Développée par Gilead en collaboration avec des centres de recherche internationaux, cette approche a obtenu par les autorités réglementaires le statut de Breakthrough Therapy, accélérant ainsi son évaluation clinique.
« Le seul bémol, c’est que, pour l’instant, 40 % des patients ne sont pas admissibles à ce traitement en raison de leur susceptibilité aux anticorps. Espérons qu’on trouvera le moyen d’élargir son accès », ajoute le Dr Côté.
Si les résultats des phases 3 confirment ces données, ce traitement semestriel pourrait transformer la gestion du VIH vers une thérapie plus simple, plus durable et potentiellement plus accessible.
« Évidemment, le coût risque d’être élevé s’il est commercialisé, ce qui posera la question de l’accès. Il faudra voir comment rendre ce médicament abordable », nuance le Dr Côté.
MK-8527 : vers une révolution dans la PrEP
Présenté à la Conférence IAS 2025 à Kigali, le MK-8527, développé par Merck, suscite un fort enthousiasme. Cette PrEP orale mensuelle pourrait transformer la prévention du VIH en simplifiant radicalement la prise du médicament.
Issu d’une nouvelle génération d’antirétroviraux appelés inhibiteurs de la translocation de la transcriptase inverse (NRTTI), le MK-8527 allie puissance, longue durée d’action et facilité d’utilisation.
Une seule pilule par mois suffirait à assurer une protection active continue, réduisant les risques liés à l’oubli ou à la stigmatisation des traitements quotidiens.
Les résultats de phase 2, présentés à Kigali, sont très encourageants : excellente tolérance, très peu d’effets secondaires et aucun cas d’infection au VIH parmi les participant.e.s.
« C’est toute une avancée dans la prévention, commente le Dr Côté. Le MK-8527 s’adresse uniquement à la PrEP, pas au traitement, mais c’est une percée majeure. »
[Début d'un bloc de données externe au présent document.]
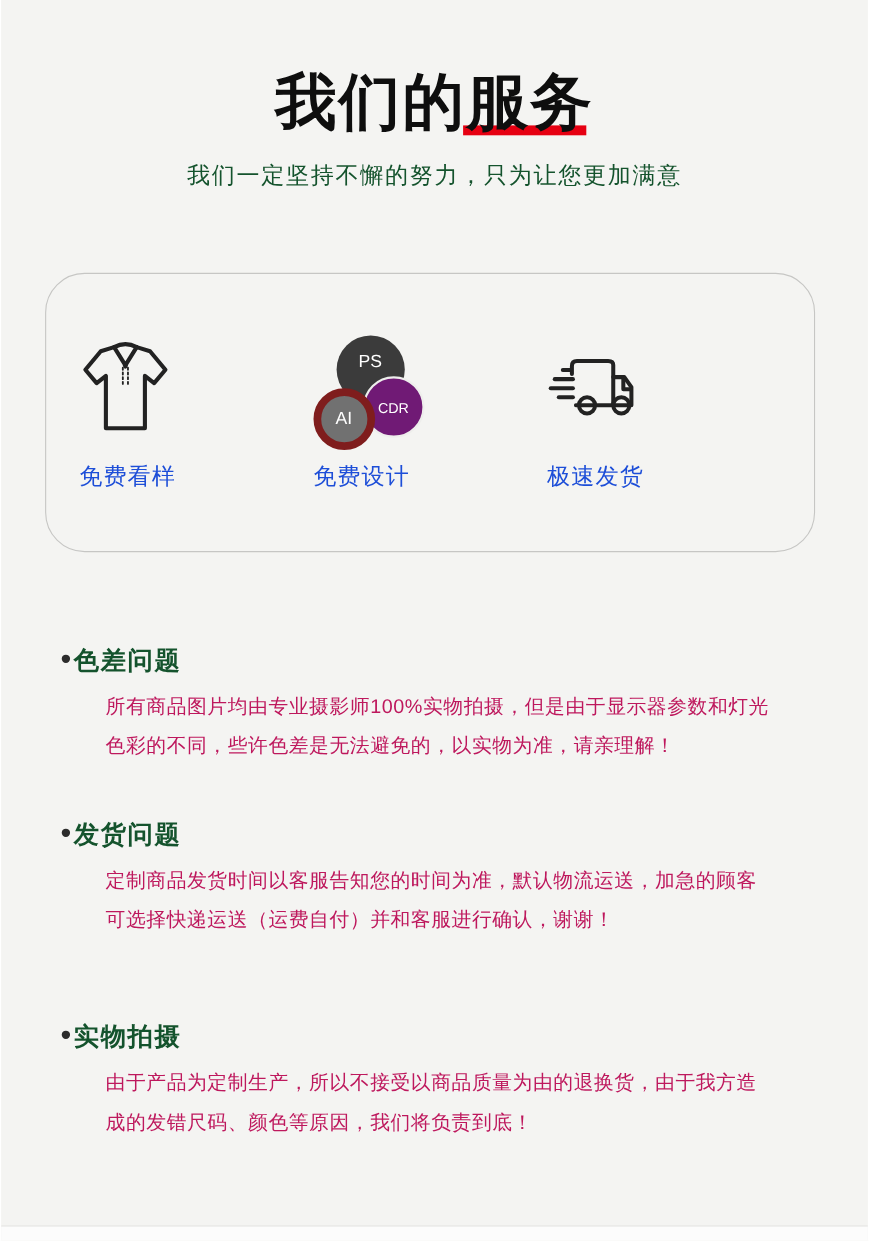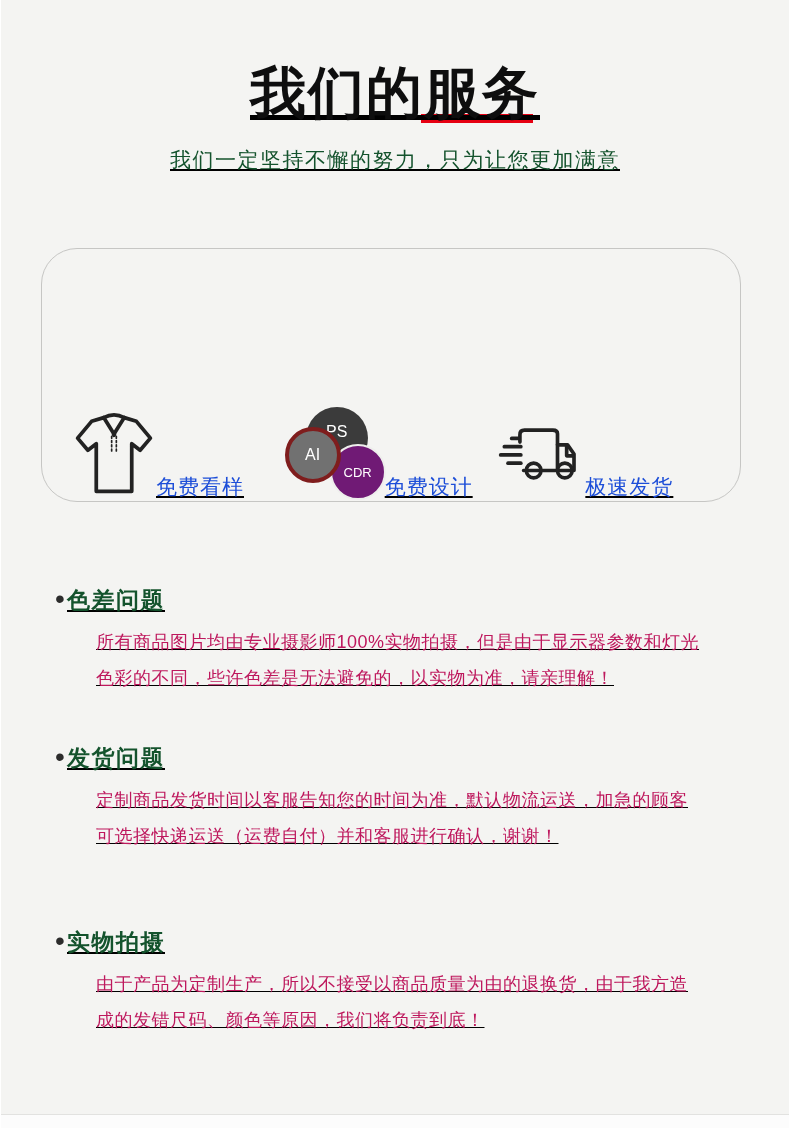--- a/index.html
+++ b/index.html
@@ -14,7 +14,6 @@
     background: #f4f4f2;
     overflow: hidden;
     margin: 0 auto;
-    text-decoration: underline;
   }
 
   

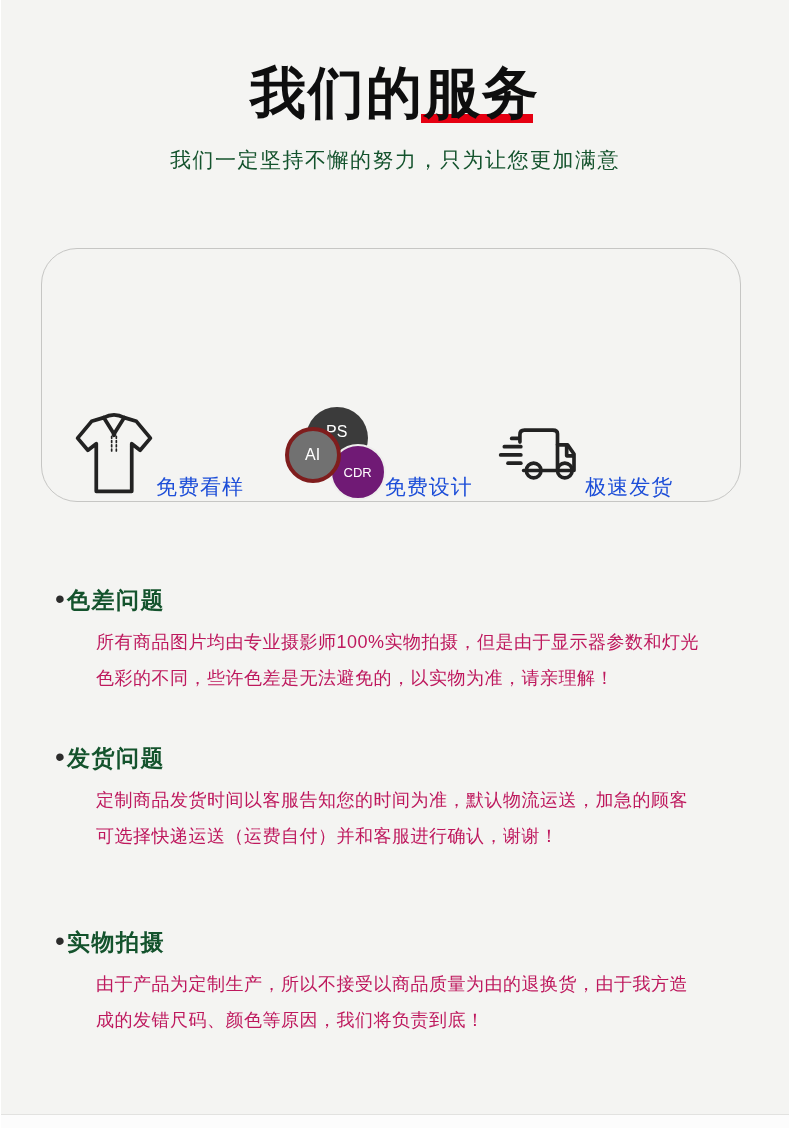--- a/index.html
+++ b/index.html
@@ -63,8 +63,8 @@
   .service-item {
     flex: 1;
     display: flex;
-    flex-direction: row;
-    align-items: flex-end;
+    flex-direction: column;
+    align-items: flex-start;
   }
   .icon-wrap {
     height: 94px;

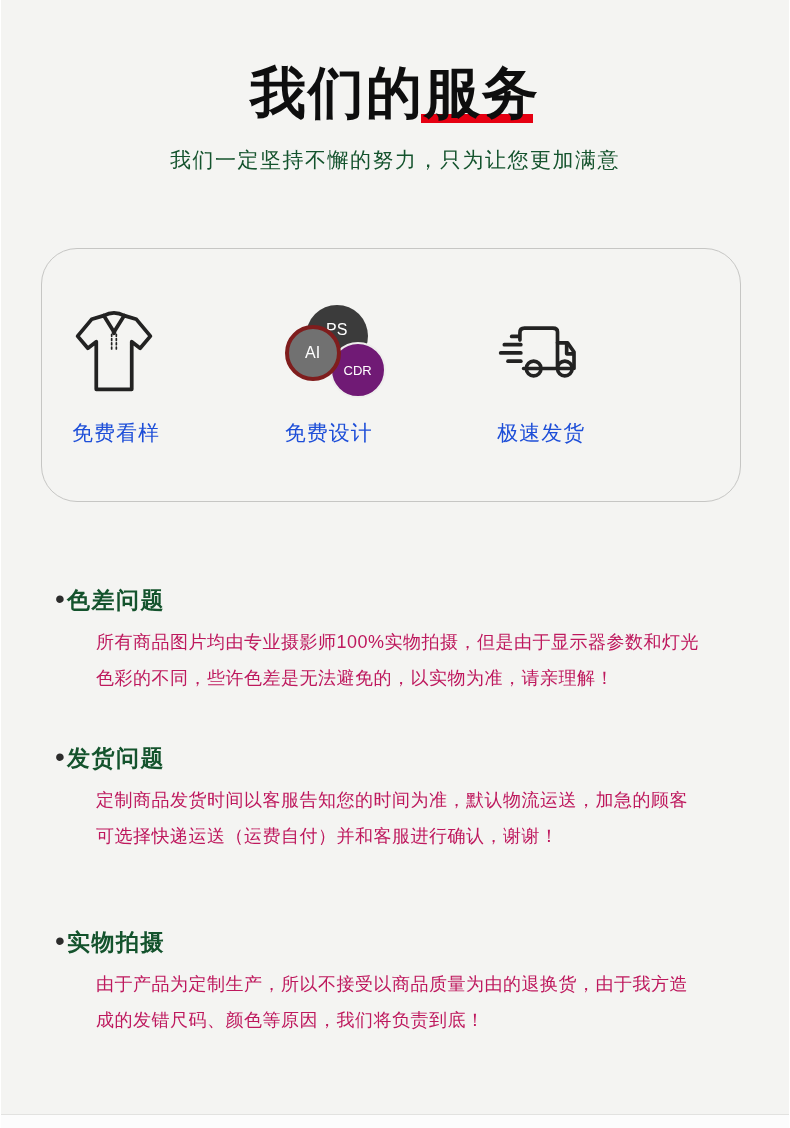--- a/index.html
+++ b/index.html
@@ -121,9 +121,9 @@
   }
   .circle-ai {
     width: 56px; height: 56px;
-    left: 0; top: 20px;
+    left: 0; top: 48px;
     background: #717171;
-    border: 4px solid #7f1d1d;
+    border: 7px solid #7f1d1d;
     z-index: 3;
     font-size: 16px;
   }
Deux essais de phase 3 sont déjà en cours :
- EXPrESSIVE-10, mené en Afrique de l’Est avec la Fondation Gates, cible les jeunes femmes ;
- EXPrESSIVE-11, essai international mené dans 16 pays, vise une population élargie à risque.
Une PrEP mensuelle, orale et bien tolérée représenterait une avancée majeure en santé publique, notamment dans les régions où les solutions actuelles restent difficiles d’accès.
Une note plus politique : l’effet Trump
« C’était la première fois que la Conférence IAS se tenait en Afrique subsaharienne, à Kigali, rappelle le Dr Pierre Côté. Et pendant ce temps, le président Trump annonçait de nouvelles coupures au USAID, qui finance par le programme PEPFAR des traitements de PrEP pour plus de 200 000 personnes. C’est énorme ! »
Ces réductions toucheraient particulièrement les HARSAH, les travailleuses et travailleurs du sexe et les femmes trans en Afrique. Des chercheurs estiment qu’au cours de l’année suivant ces coupures, les nouvelles infections pourraient augmenter de 8 % chez les HARSAH, 6 % chez les travailleuses du sexe et 5,5 % chez les femmes trans.
« PEPFAR avait ses défauts, notamment l’obligation d’utiliser uniquement des médicaments américains plutôt que des génériques, mais il permettait à des centaines de milliers de personnes d’avoir accès à la PrEP, souligne le Dr Côté. Il faudra rapidement trouver d’autres sources de financement pour éviter un recul majeur. »
La recherche sur le VIH entre dans une nouvelle ère : moins de pilules, moins de contraintes et des traitements plus adaptés aux réalités de la vie. Entre injections semestrielles, pilules mensuelles et innovations immunologiques, la simplicité devient le nouvel horizon de la prise en charge du VIH.